_Instructions for the task_
What you output must be the exact lines from the first line of the data through the one holding "[81,127,735,148] [81,155,193,173] [81,183,212,201]", with no pictures.
====================
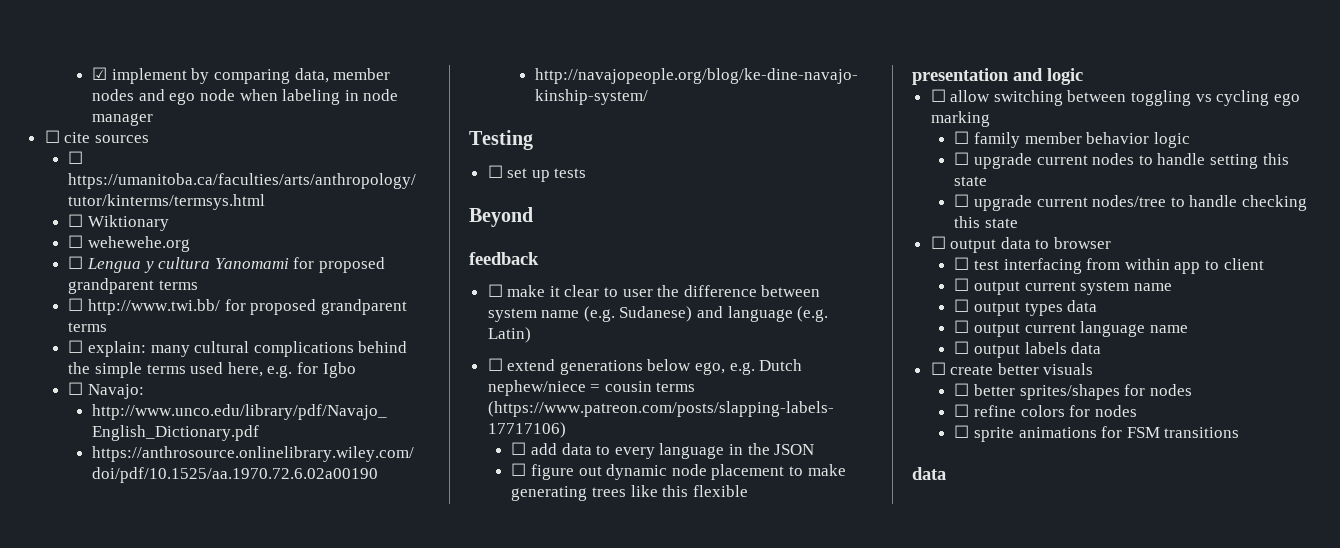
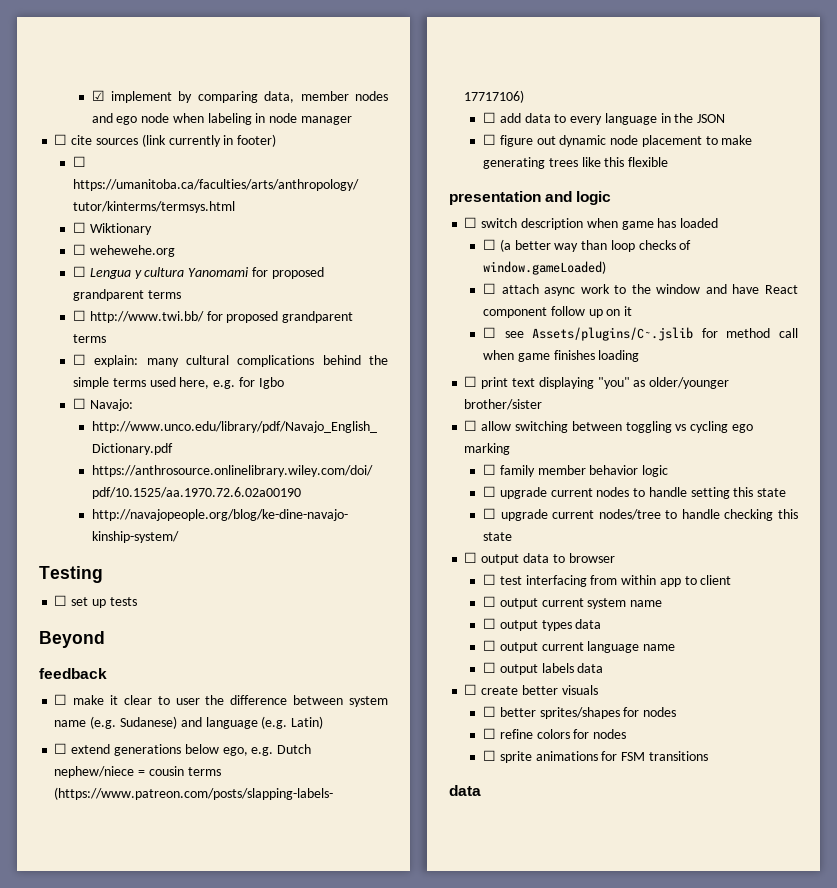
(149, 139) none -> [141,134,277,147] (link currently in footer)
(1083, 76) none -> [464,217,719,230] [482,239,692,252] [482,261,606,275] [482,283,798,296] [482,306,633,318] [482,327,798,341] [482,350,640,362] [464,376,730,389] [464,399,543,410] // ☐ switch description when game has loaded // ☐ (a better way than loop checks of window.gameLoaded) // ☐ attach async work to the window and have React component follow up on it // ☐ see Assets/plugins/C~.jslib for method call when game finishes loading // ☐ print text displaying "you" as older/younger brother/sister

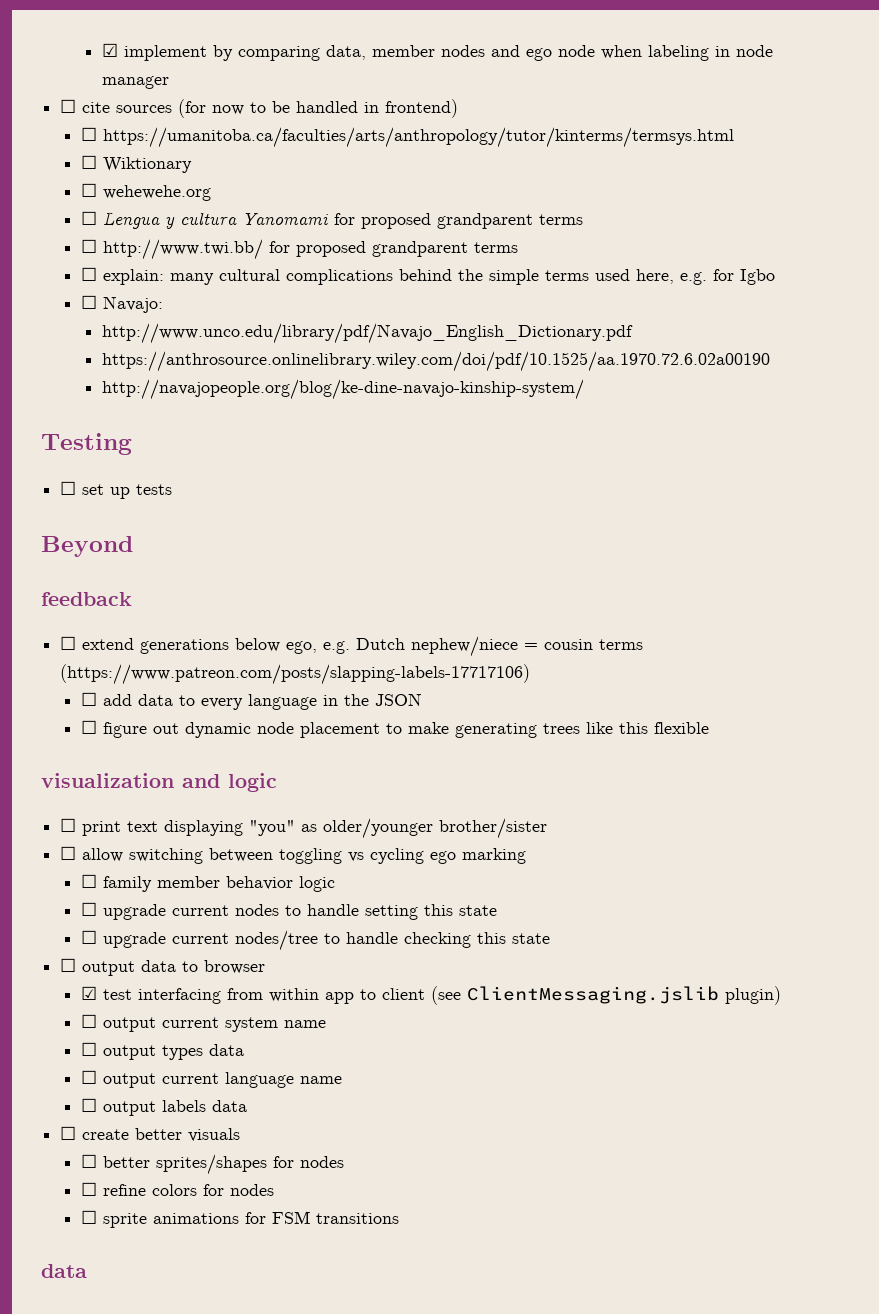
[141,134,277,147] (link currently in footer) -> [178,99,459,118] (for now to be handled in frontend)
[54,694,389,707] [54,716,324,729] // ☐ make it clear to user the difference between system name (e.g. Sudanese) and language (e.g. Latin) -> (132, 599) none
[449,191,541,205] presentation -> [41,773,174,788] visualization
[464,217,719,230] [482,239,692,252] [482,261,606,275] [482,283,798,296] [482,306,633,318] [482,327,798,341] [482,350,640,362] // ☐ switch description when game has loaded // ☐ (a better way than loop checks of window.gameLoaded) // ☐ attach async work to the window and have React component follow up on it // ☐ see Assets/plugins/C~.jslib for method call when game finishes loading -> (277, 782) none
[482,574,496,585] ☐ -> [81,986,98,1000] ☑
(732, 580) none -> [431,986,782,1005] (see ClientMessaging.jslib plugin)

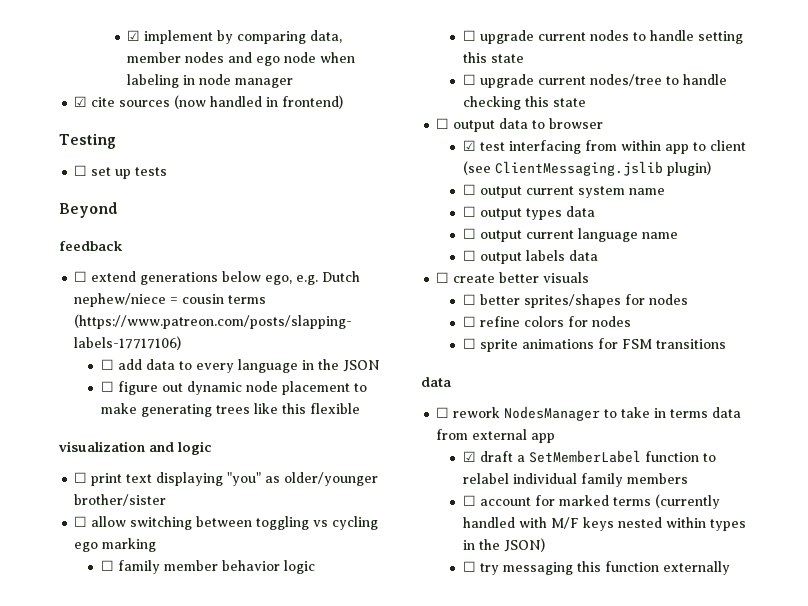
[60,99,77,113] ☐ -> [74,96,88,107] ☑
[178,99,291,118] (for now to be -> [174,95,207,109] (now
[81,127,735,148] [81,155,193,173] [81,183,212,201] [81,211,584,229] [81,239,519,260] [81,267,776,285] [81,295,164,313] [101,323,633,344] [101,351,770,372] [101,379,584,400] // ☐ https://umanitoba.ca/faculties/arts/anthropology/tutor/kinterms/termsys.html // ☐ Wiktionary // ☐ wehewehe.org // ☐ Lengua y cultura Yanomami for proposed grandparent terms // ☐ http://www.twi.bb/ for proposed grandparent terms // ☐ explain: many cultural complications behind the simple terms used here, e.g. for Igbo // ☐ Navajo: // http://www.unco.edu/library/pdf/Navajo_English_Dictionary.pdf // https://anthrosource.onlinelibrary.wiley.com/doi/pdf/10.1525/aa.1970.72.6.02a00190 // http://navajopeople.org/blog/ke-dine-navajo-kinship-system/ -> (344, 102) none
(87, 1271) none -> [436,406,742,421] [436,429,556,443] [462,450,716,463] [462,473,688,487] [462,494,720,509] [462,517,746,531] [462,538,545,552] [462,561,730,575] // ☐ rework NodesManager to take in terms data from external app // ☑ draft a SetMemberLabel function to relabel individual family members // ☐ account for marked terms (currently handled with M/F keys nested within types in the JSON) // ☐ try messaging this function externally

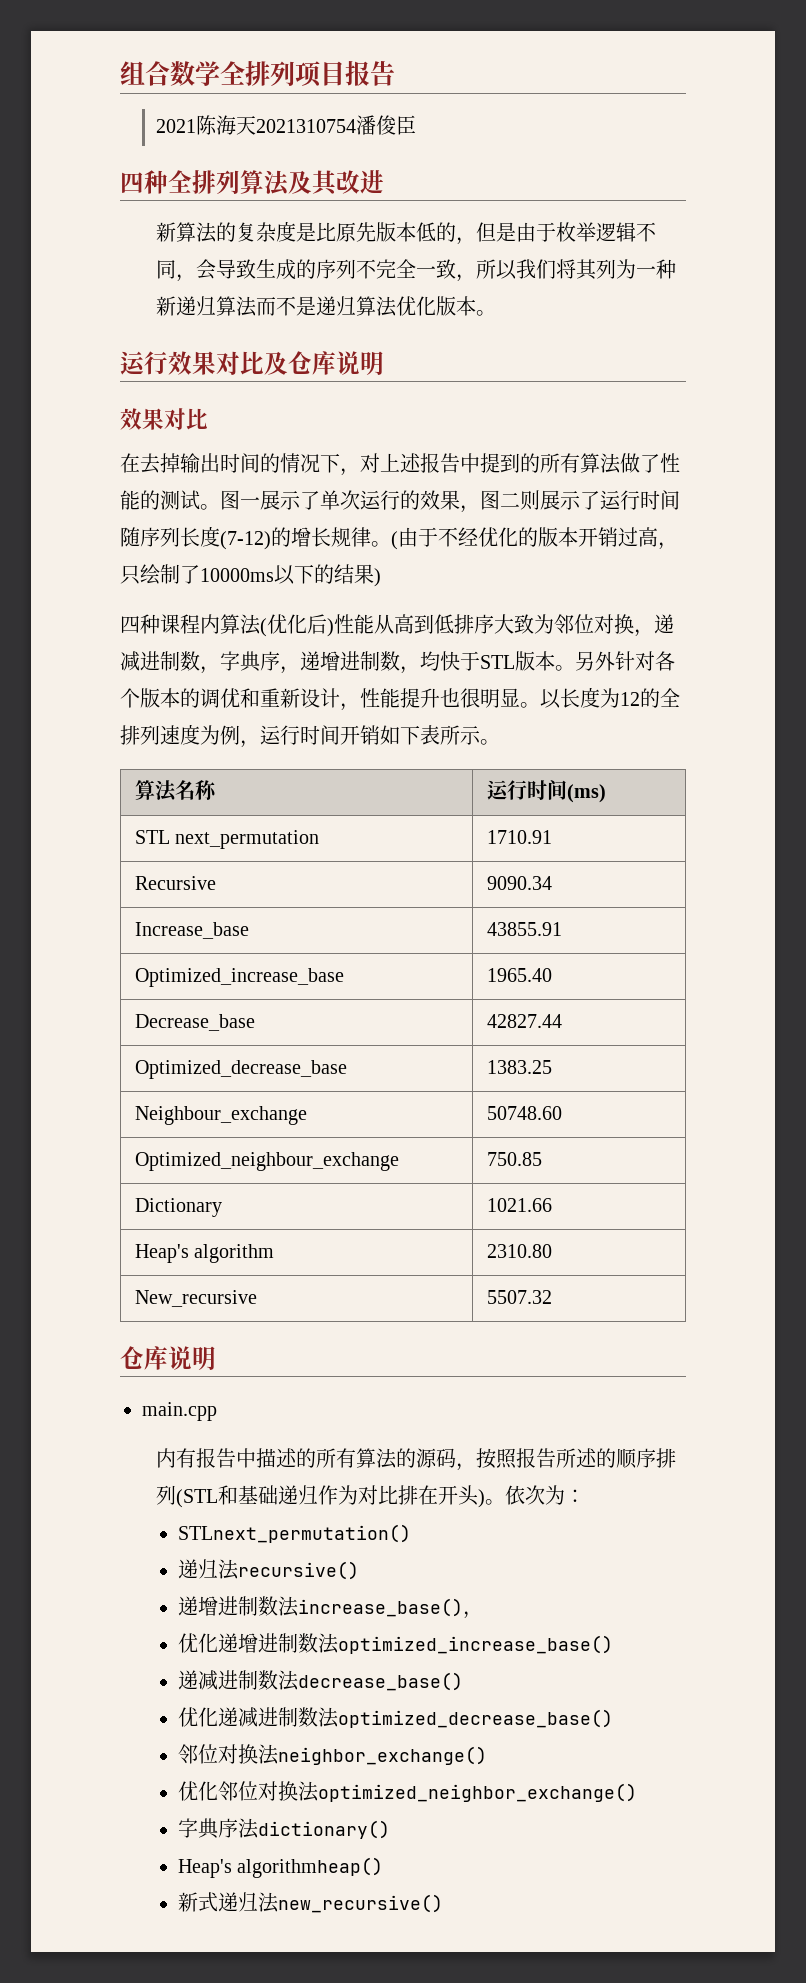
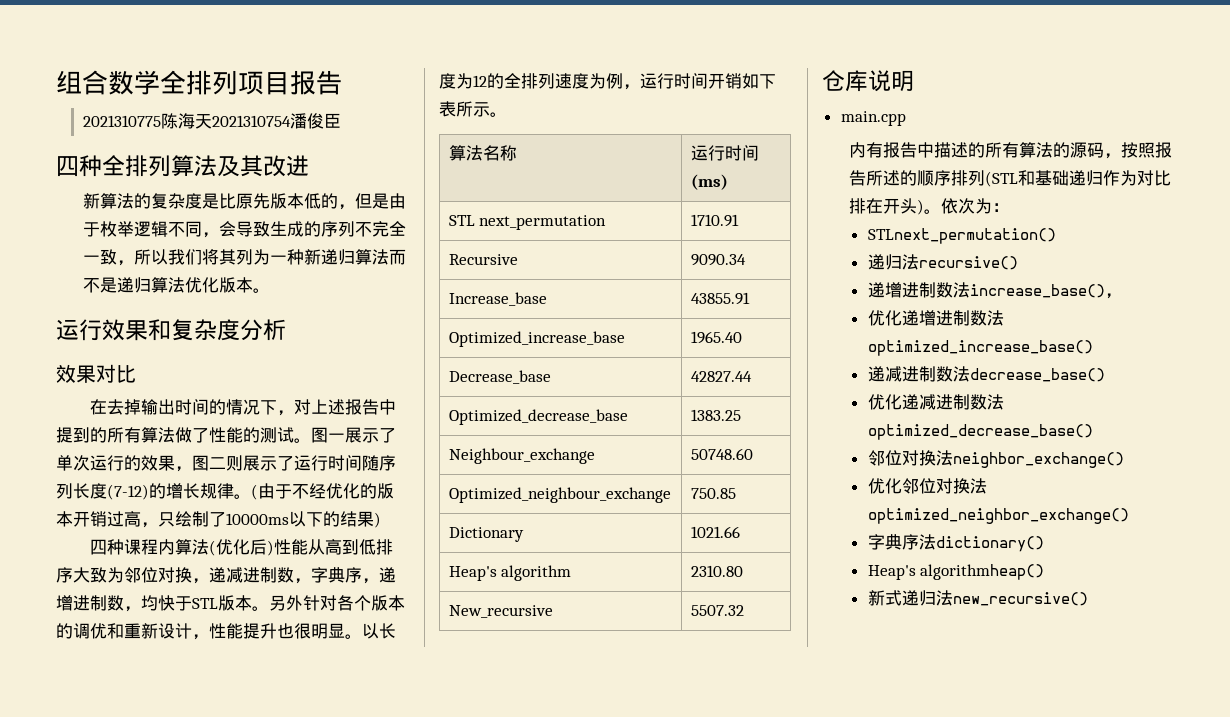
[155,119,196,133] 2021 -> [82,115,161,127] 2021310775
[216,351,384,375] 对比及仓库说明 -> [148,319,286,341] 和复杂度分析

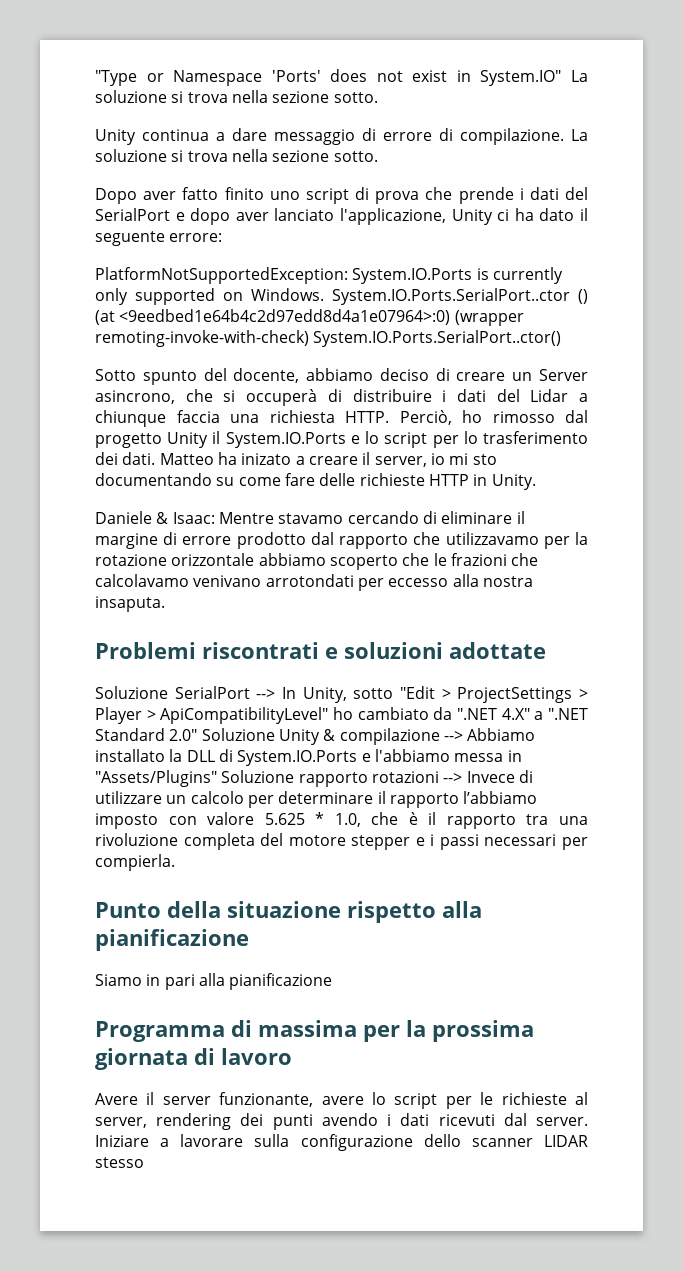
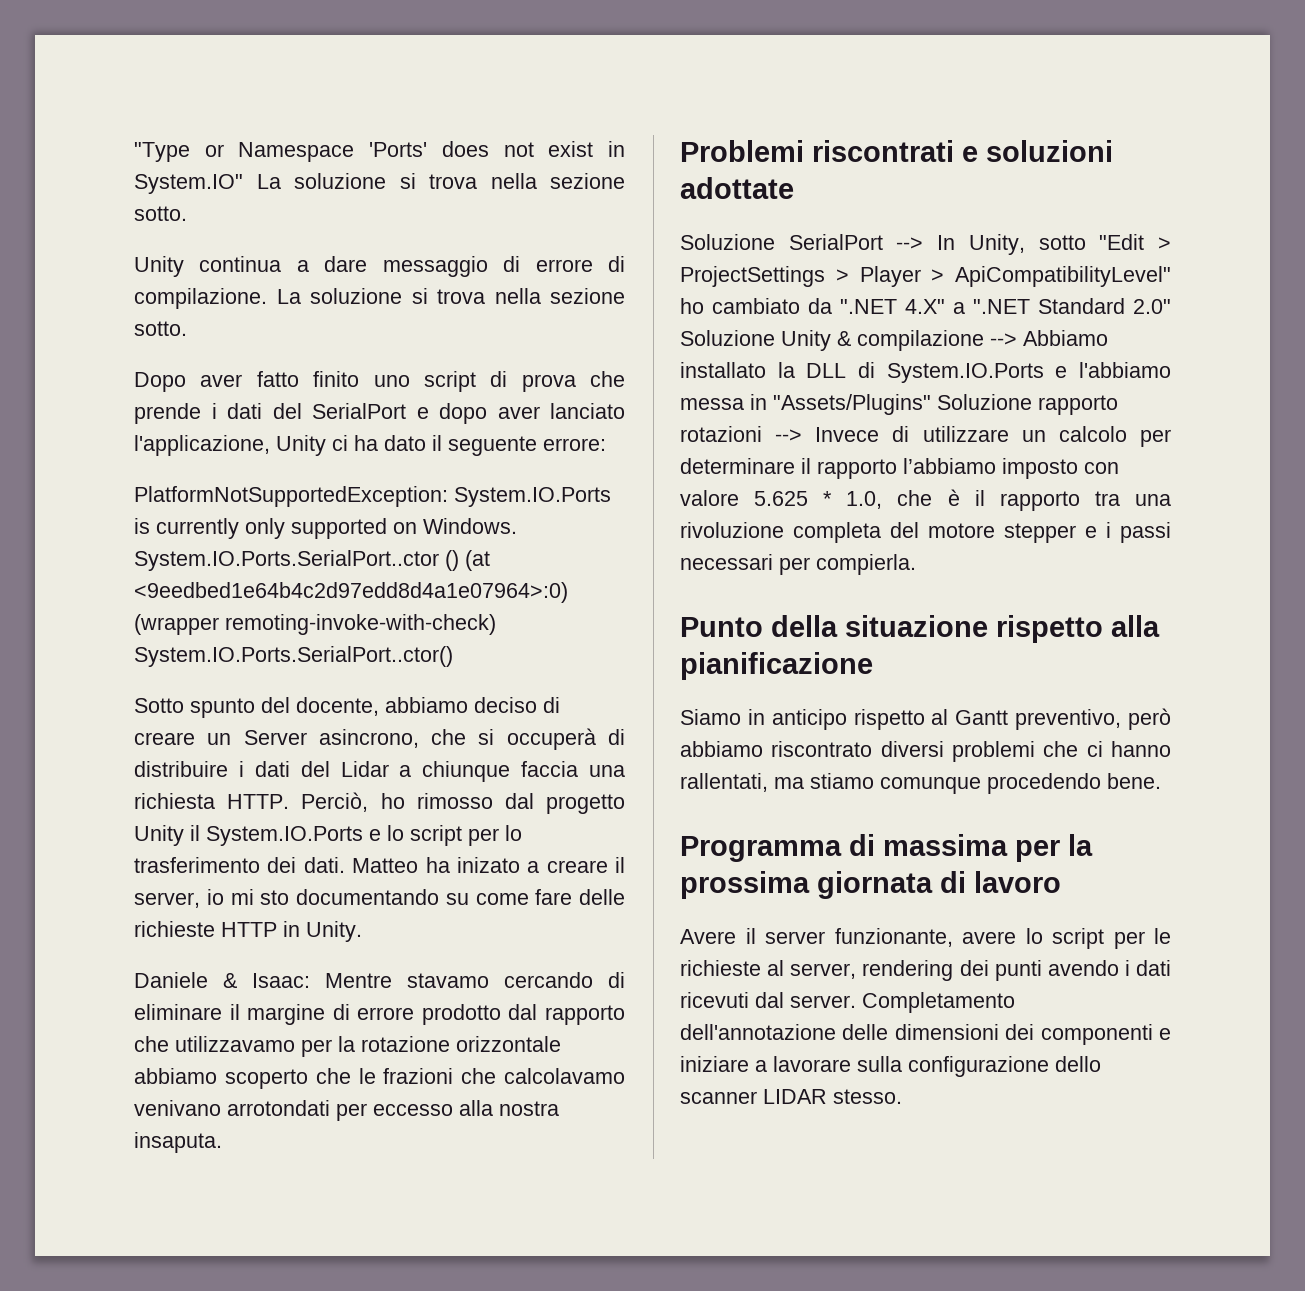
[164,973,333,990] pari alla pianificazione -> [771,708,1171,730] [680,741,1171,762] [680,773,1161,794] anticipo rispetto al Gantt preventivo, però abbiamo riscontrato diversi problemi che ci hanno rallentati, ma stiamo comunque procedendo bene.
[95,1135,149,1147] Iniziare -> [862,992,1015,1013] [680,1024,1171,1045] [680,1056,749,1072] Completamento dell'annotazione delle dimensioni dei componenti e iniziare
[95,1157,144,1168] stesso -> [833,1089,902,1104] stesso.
====================
_Answer space_
(149, 139) none -> [141,134,277,147] (link currently in footer)
(1083, 76) none -> [464,217,719,230] [482,239,692,252] [482,261,606,275] [482,283,798,296] [482,306,633,318] [482,327,798,341] [482,350,640,362] [464,376,730,389] [464,399,543,410] // ☐ switch description when game has loaded // ☐ (a better way than loop checks of window.gameLoaded) // ☐ attach async work to the window and have React component follow up on it // ☐ see Assets/plugins/C~.jslib for method call when game finishes loading // ☐ print text displaying "you" as older/younger brother/sister

[141,134,277,147] (link currently in footer) -> [178,99,459,118] (for now to be handled in frontend)
[54,694,389,707] [54,716,324,729] // ☐ make it clear to user the difference between system name (e.g. Sudanese) and language (e.g. Latin) -> (132, 599) none
[449,191,541,205] presentation -> [41,773,174,788] visualization
[464,217,719,230] [482,239,692,252] [482,261,606,275] [482,283,798,296] [482,306,633,318] [482,327,798,341] [482,350,640,362] // ☐ switch description when game has loaded // ☐ (a better way than loop checks of window.gameLoaded) // ☐ attach async work to the window and have React component follow up on it // ☐ see Assets/plugins/C~.jslib for method call when game finishes loading -> (277, 782) none
[482,574,496,585] ☐ -> [81,986,98,1000] ☑
(732, 580) none -> [431,986,782,1005] (see ClientMessaging.jslib plugin)

[60,99,77,113] ☐ -> [74,96,88,107] ☑
[178,99,291,118] (for now to be -> [174,95,207,109] (now
[81,127,735,148] [81,155,193,173] [81,183,212,201] [81,211,584,229] [81,239,519,260] [81,267,776,285] [81,295,164,313] [101,323,633,344] [101,351,770,372] [101,379,584,400] // ☐ https://umanitoba.ca/faculties/arts/anthropology/tutor/kinterms/termsys.html // ☐ Wiktionary // ☐ wehewehe.org // ☐ Lengua y cultura Yanomami for proposed grandparent terms // ☐ http://www.twi.bb/ for proposed grandparent terms // ☐ explain: many cultural complications behind the simple terms used here, e.g. for Igbo // ☐ Navajo: // http://www.unco.edu/library/pdf/Navajo_English_Dictionary.pdf // https://anthrosource.onlinelibrary.wiley.com/doi/pdf/10.1525/aa.1970.72.6.02a00190 // http://navajopeople.org/blog/ke-dine-navajo-kinship-system/ -> (344, 102) none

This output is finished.